Hardscrabble Road(2)
His hair was wet, and all the rubbing he was doing with the towel wasn’t making it any drier. The heat was on full blast, as if it needed to be to guard against the ridiculous cold they’d been having week after week for a month now. He had left his clothes over the top of the hamper: boxer shorts, trousers, undershirt, good white shirt. His socks and shoes were in the bedroom. His ties were hanging from tie holders in the closet. There was a sweater laid out on the bed. He was working very hard not to put on a tie for a day when he was doing nothing but hanging around Cavanaugh Street.
“Didn’t you ever wonder about Ozzie Nelson?” Bennis had asked him once. “I mean, he never went out of the house, and there he was wearing a tie to sit in the living room reading the paper while the television was on.”
He put on the boxer shorts and the undershirt and the trousers and the shirt. He went into his bedroom and got the clean socks he’d left on his night table. The message light was blinking on his answering machine. Someone must have called while he was in the shower. It was Bennis’s idea to have the answering machine in the bedroom. Gregor thought it was completely nuts. What was the point of an answering machine if it didn’t let you sleep through calls in the middle of the night?
Maybe that was the problem. Maybe they shouldn’t have tried living together, even temporarily. It had seemed like a good idea at the time. It had even seemed necessary. Tibor was out of his apartment, since the place wasn’t structurally sound after the church was bombed. He could take Bennis’s apartment while Bennis stayed with Gregor, which she did most of the time anyway. But there was a real difference between staying the night almost every single night and actually moving in. There was a difference in the way you felt about the way things were done and the places things were put.
He pulled on his socks, then reached onto the bed for his sweater, a good three-ply cashmere one from Brooks Brothers, Bennis’s idea of a Christmas present. He sat down on the edge of the bed and pushed the play button to hear the message. If it was Tibor saying he wasn’t up to going to the Ararat for breakfast, Gregor thought he would smash something.
“Mr. Demarkian?”
Gregor frowned. The voice was, sort of, familiar, but he couldn’t place it.
“Mr. Demarkian, I know it’s only six thirty in the morning, but I remember from when we met before that it’s best to get you early. I hope I haven’t woken you up. I don’t know if you remember me. My name is Edmund George. Chickie. People call me Chickie. We met a couple of years ago when you were consulting with the Philadelphia Police about the, you know, the murders connected to the gay stuff. I’m sorry, it’s early in the morning and I haven’t had my shower yet. Anyway, that’s who I am.”
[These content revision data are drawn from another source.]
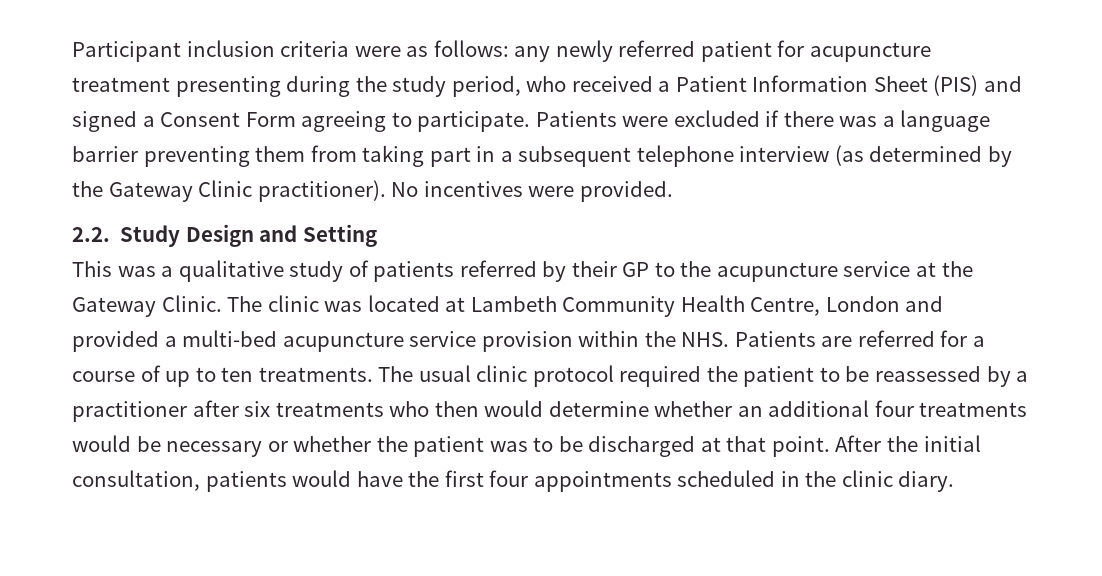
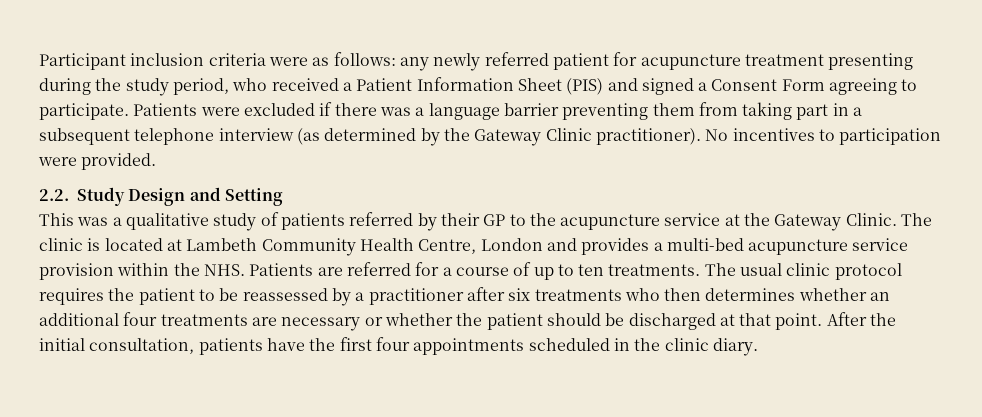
- No incentives were provided.
+ No incentives to participation were provided.
- The clinic was located at Lambeth Community Health Centre, London and provided a multi-bed acupuncture service provision within the NHS. Patients are referred for a course of up to ten treatments.
+ The clinic is located at Lambeth Community Health Centre, London and provides a multi-bed acupuncture service provision within the NHS. Patients are referred for a course of up to ten treatments.
- The usual clinic protocol required the patient to be reassessed by a practitioner after six treatments who then would determine whether an additional four treatments would be necessary or whether the patient was to be discharged at that point.
+ The usual clinic protocol requires the patient to be reassessed by a practitioner after six treatments who then determines whether an additional four treatments are necessary or whether the patient should be discharged at that point.
- After the initial consultation, patients would have the first four appointments scheduled in the clinic diary.
+ After the initial consultation, patients have the first four appointments scheduled in the clinic diary.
Gregor actually did remember him, and now he knew what it was that was odd about the voice. The Chickie he had met had been a “flaming queen,” as John Henry Newman Jackman had put it, but not the kind who came by it naturally. It was as if he needed to exaggerate an effeminacy he didn’t really have, as if it wasn’t enough to be “gay,” or even to be “out,” if you didn’t throw it in everyone’s face in a way that they couldn’t possibly ignore it. The voice on the answering machine was not effeminate in any way. If he hadn’t known something about Chickie already, he would not have automatically assumed that the man wasn’t straight, or anything else but another guy with a Philadelphia tinge to his accent, the Italian street kind of Philadelphia twinge. Gregor wondered what Chickie was doing now.
“Anyway,” Chickie was saying, “I don’t want to run out your machine and get cut off, or anything, but I’ve got a problem. Actually, the organization I volunteer with has a problem. And I was thinking, you’re probably the best person in the city to ask about it. So I was wondering if it would be okay if I came over and talked to you. I can come over right this minute, if you want me to. I’m just going to step in the shower and wake myself up, but after that I could be at your place in twenty minutes. I’m not all that far away. It’s the Justice Project I volunteer for, by the way, and it really is important. You can call me back and leave a message on my machine if you want to see me right now, or call later or whatever. At your convenience. I’m at 555–4720. Thanks.”
Gregor sat on the edge of the bed for a moment, thinking. The Justice Project. He’d heard a lot about the Justice Project recently, because of… that was it, the Drew Harrigan drug thing. Gregor hadn’t paid much attention to it. He didn’t like men like Drew Harrigan, no matter which side of the political divide they inhabited. Drew Harrigan, Rush Limbaugh, Al Franken, Michael Moore: here was another way his generation was not like Bennis’s, and not like this Chickie’s, either. He had no idea when politics had become this angry, and this ugly, but he hated it instinctively. These days, he didn’t follow debates and he didn’t read editorials. He figured out which of the available candidates came closest to his preferred political identification of “a little common sense, please,” and voted for that.